Opened 12 years ago

Closed 12 years ago

## #478 closed discussion (fixed)

# Generalize qQuantileNormalizer to work also on weighted data

Reported by: | Peter | Owned by: | Peter |
---|---|---|---|

Priority: | minor | Milestone: | yat 0.5 |

Component: | normalizer | Version: | trunk |

Keywords: | Cc: |

### Description

related to ticket:401 (QuantileNormalizer)

How to define the algorithm when having weights around?

### Change History (39)

### comment:1 follow-up: 3 Changed 12 years ago by

### comment:2 Changed 12 years ago by

Step 2 should say partition sorted data! Obviously data is sorted before partitioning.

### comment:3 follow-up: 4 Changed 12 years ago by

Replying to peter:

I haven't thought this through very carefully, but I think it might be sufficient to generalize the qQuantileNormalizer::Partioner to also work on a weighted range. This implies that only step 2)- 4) need to be generalized. Step 5) and 6) can be performed as before.

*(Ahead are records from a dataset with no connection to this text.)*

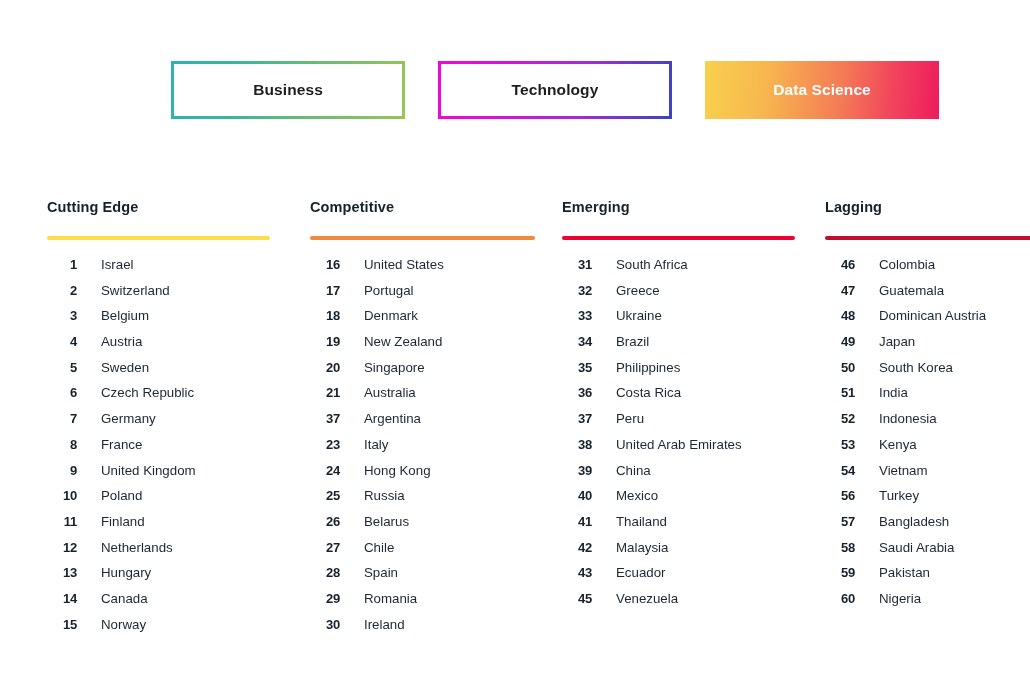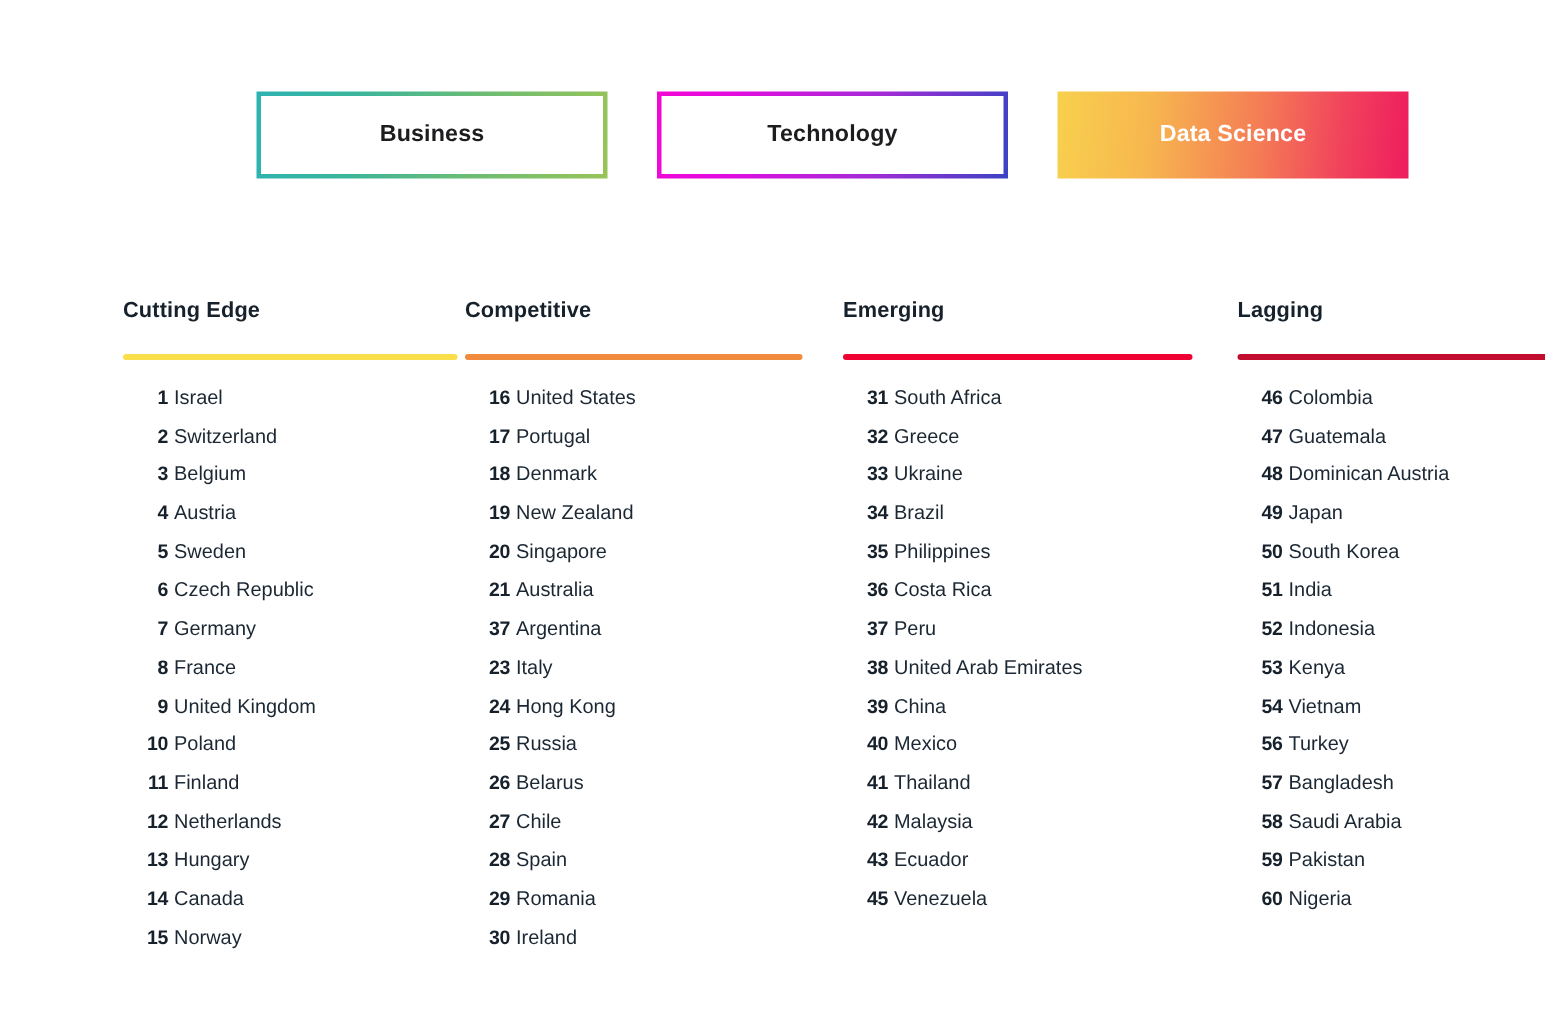--- a/index.html
+++ b/index.html
@@ -68,21 +68,21 @@
   .columns {
     position: absolute;
     top: 198px;
     left: 0;
     width: 1030px;
     display: flex;
   }
   .col {
     box-sizing: border-box;
   }
-  .col-1 { width: 255px; padding-left: 82px; }
+  .col-1 { width: 255px; padding-left: 47px; }
   .col-2 { width: 255px; padding-left: 55px; }
   .col-3 { width: 260px; padding-left: 52px; }
   .col-4 { width: 260px; padding-left: 55px; }
 
   .col-title {
     font-size: 14.5px;
     font-weight: bold;
     color: #16212b;
     letter-spacing: 0.1px;
     margin: 0 0 20px 0;
@@ -112,21 +112,21 @@
   .rank-num {
     width: 30px;
     flex: 0 0 30px;
     text-align: right;
     font-weight: bold;
     color: #16212b;
     font-size: 13px;
     letter-spacing: -0.2px;
   }
   .rank-name {
-    margin-left: 4px;
+    margin-left: 24px;
     color: #1b2733;
     font-weight: normal;
     white-space: nowrap;
   }
 </style>
 </head>
 <body>
 
 <div class="tab-row">
   <div class="tab outline business">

A weighted Partioner should be straight forward to implement.

I agree, but how should the sorting be done? What is the rank of a poor high intensity value compared with a good high intensity value? Maybe you suggest to not use weights in sorting?

### comment:4 follow-up: 5 Changed 12 years ago by

Replying to jari:

Replying to peter:

I haven't thought this through very carefully, but I think it might be sufficient to generalize the qQuantileNormalizer::Partioner to also work on a weighted range. This implies that only step 2)- 4) need to be generalized. Step 5) and 6) can be performed as before.

A weighted Partioner should be straight forward to implement.

I agree, but how should the sorting be done? What is the rank of a poor high intensity value compared with a good high intensity value? Maybe you suggest to not use weights in sorting?

Yes, I thought the sort should ignore the weight. Noticed that there is no operator< in DataWeight. Perhaps one need to take special care of the w=0 data points, but I don't think so.

### comment:5 Changed 12 years ago by

Replying to peter:

Noticed that there is no operator< in DataWeight.

There is actually an operator< but it is declared outside the class, hm.

### comment:6 follow-up: 7 Changed 12 years ago by

I this something we want in 0.5, i.e., do you (jari) need it for the baseplugin or wont you support missing values?

### comment:7 Changed 12 years ago by

Replying to peter:

I this something we want in 0.5, i.e., do you (jari) need it for the baseplugin or wont you support missing values?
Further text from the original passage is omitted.